Finnish Formula One driver Heikki Kovalainen used an Angry Birds-themed helmet in the 2012 season, following a sponsorship deal with Rovio. Angry Birds also sponsored the Lotus F1 Team that year, with its logo on the top of each Lotus Renault F1 car's nosecone. As part of the deal, fellow Finn Kimi Räikkönen ran an Angry Birds 'Space' logo on his branded caps.

Hockey Bird, an angry hockey playing bird, was the official mascot of the 2012 IIHF Ice Hockey World Championships. It was designed by Toni Kysenius and Rovio Entertainment.

Premier League association football club Everton F.C. signed a deal with Rovio in 2017, whereby the Angry Birds logo appears on the club shirt's left sleeve beginning from the 2017–18 Premier League campaign.

Video games
The game's popularity has spawned knock-off and parody games that utilize the same basic mechanics as Angry Birds. For example, Angry Turds features monkeys hurling feces and other objects at hunters who have stolen their babies. Another game, titled Chicks'n'Vixens and released in beta form on Windows Phone devices, replaces the birds and pigs with chickens and foxes, respectively. The developer of Chicks'n'Vixens intended the game as a challenge to Rovio Mobile, which stated at the time that a Windows Phone port of Angry Birds would not be ready until later in 2011. The Angry Birds theme song (Balkan Blast Remix) and its characters appear in Just Dance 2016.

Religion
Angry Birds has inspired works of religious analogy. A five-part essay titled "Angry Birds Yoga — How to Eliminate the Green Pigs in Your Life" was written by Giridhari Dasa of the International Society for Krishna Consciousness of Brazil, utilizing the characters and gameplay mechanics to explain various concepts of yoga in Gaudiya Vaishnavism as understood and interpreted by the Hare Krishna. The piece attracted much media attention, in Brazil and abroad, for its unique method of philosophico-religious presentation. The piece was also recognized and appreciated by Rovio Mobile's Peter Vesterbacka, who was prompted to comment on Twitter, "Very cool! I can see Angry Birds Yoga becoming a worldwide craze;-)".

Education
Rovio also launched the Angry Birds Playground in partnership with University of Helsinki. Based on the Finnish national curriculum the program covers maths, science, music, language, arts & crafts, physical education and social interaction. Focused on preschoolers of kindergarten age, the program introduced interactive learning material including books, posters, games and digital content. In 2015, a spin-off from the Rovio Angry Birds Playground was established as Fun Academy by co-founder and CEO Sanna Lukander, former Rovio's vice president of learning and book publishing, and co-founder , former Rovio's ‘Mighty Eagle’. Fun Academy is currently present in 9 countries across the world.

Controversy

Leaking user data
In January 2014, it was revealed that Angry Birds was considered a "leaky app" and was used to collect data about its users including their sexual orientation and location by the National Security Agency (NSA) and GCHQ. In retaliation, anti-NSA hackers defaced Rovio's website. Claims were made by Edward Snowden that the app was leaky and that they were capable of siphoning data.
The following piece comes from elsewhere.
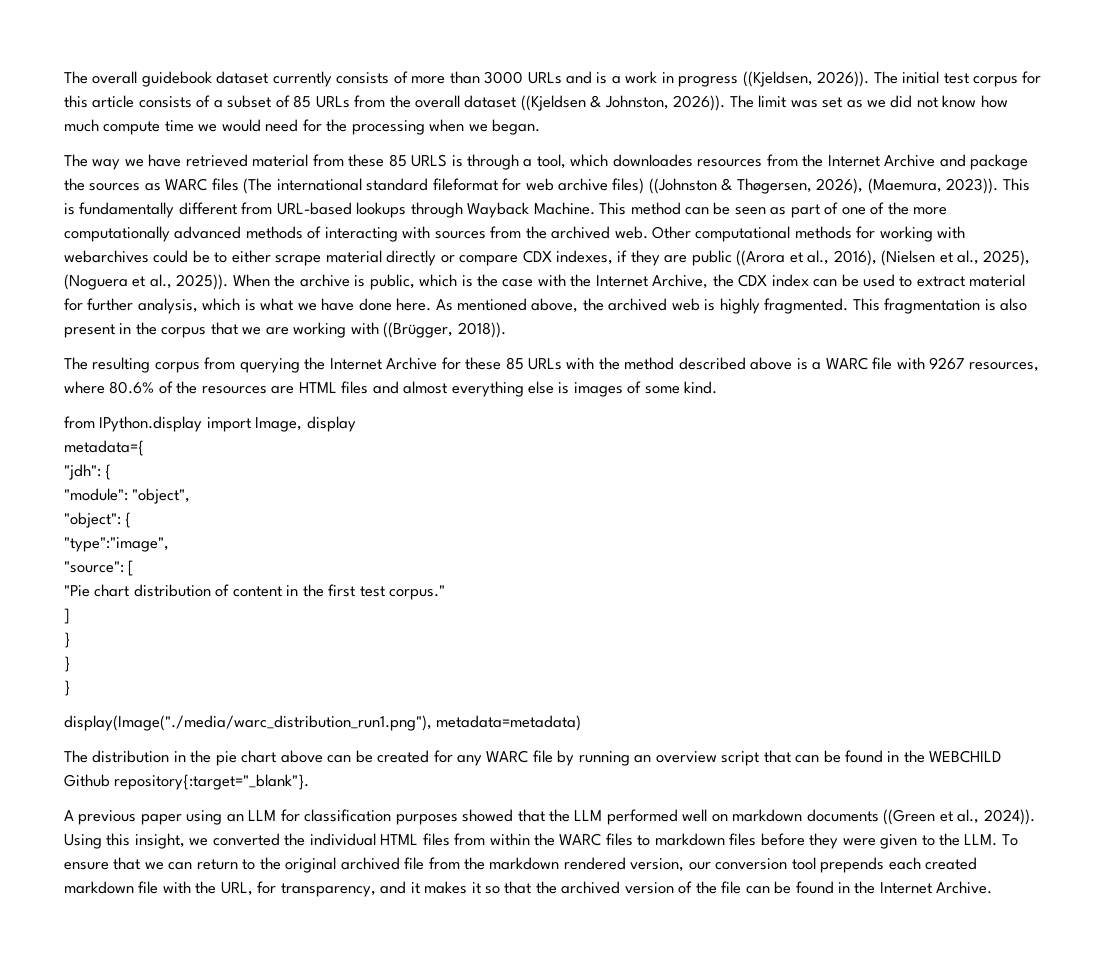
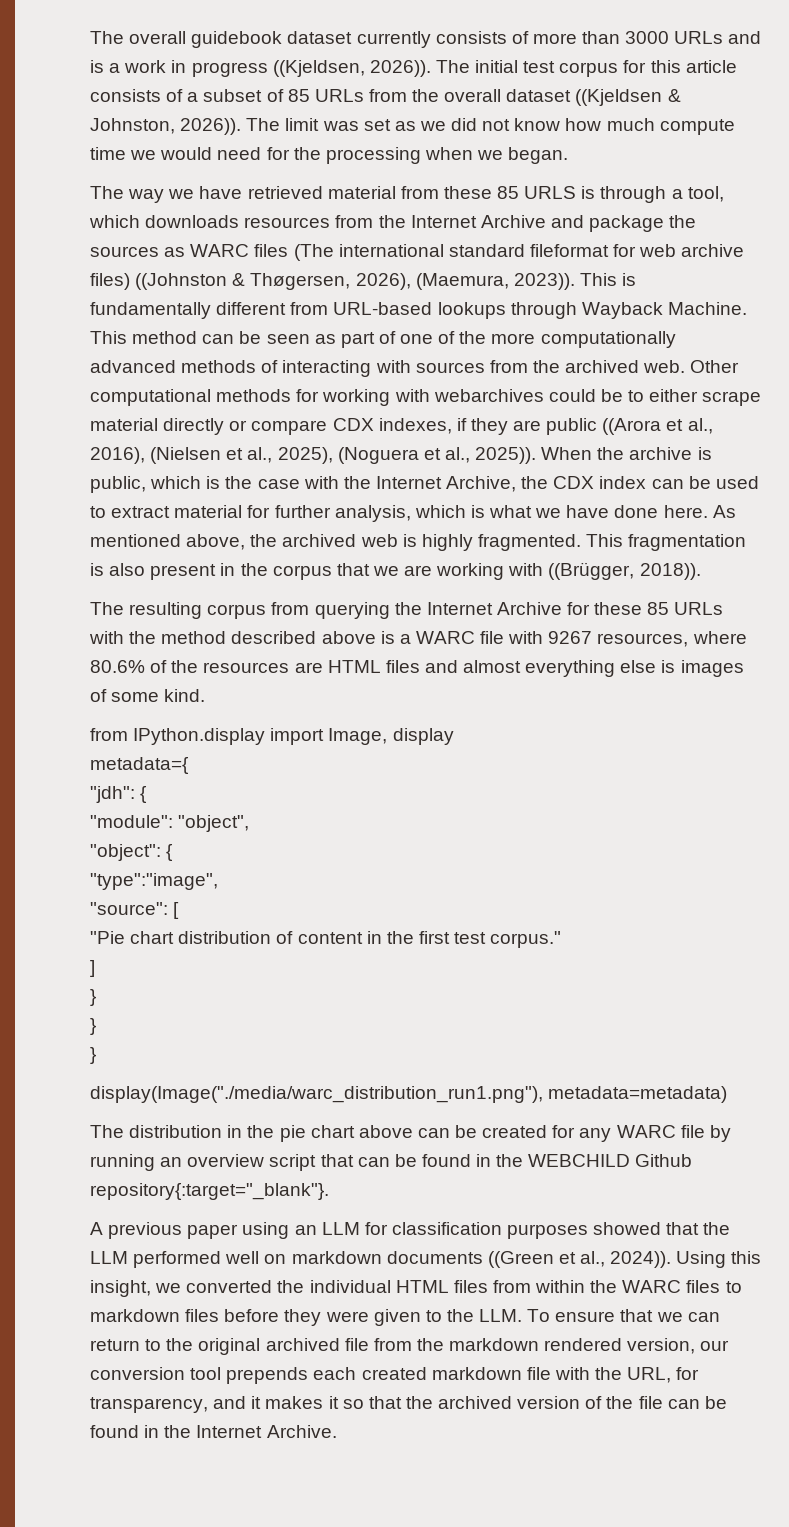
- The way we have retrieved material from these 85 URLS is through a tool, which downloades resources from the Internet Archive and package the sources as WARC files (The international standard fileformat for web archive files) ((Johnston & Thøgersen, 2026), (Maemura, 2023)).
+ The way we have retrieved material from these 85 URLS is through a tool, which downloads resources from the Internet Archive and package the sources as WARC files (The international standard fileformat for web archive files) ((Johnston & Thøgersen, 2026), (Maemura, 2023)).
According to The Register, the information was leaked through the in-game advertisement code like that embedded by Millennial Media: "Millennial's tracking software generates a personal record for each user that can store information from their political affiliation and sexual orientation to whether their marital state was single, married, divorced, engaged or 'swinger'. This information is used to target in-app ads more effectively, and can be collected by UK and US intelligence agencies for analysis". In a statement to the press, Rovio denied that they were providing any information to the intelligence agencies, but did not exclude the possibility that their advertisers might do so.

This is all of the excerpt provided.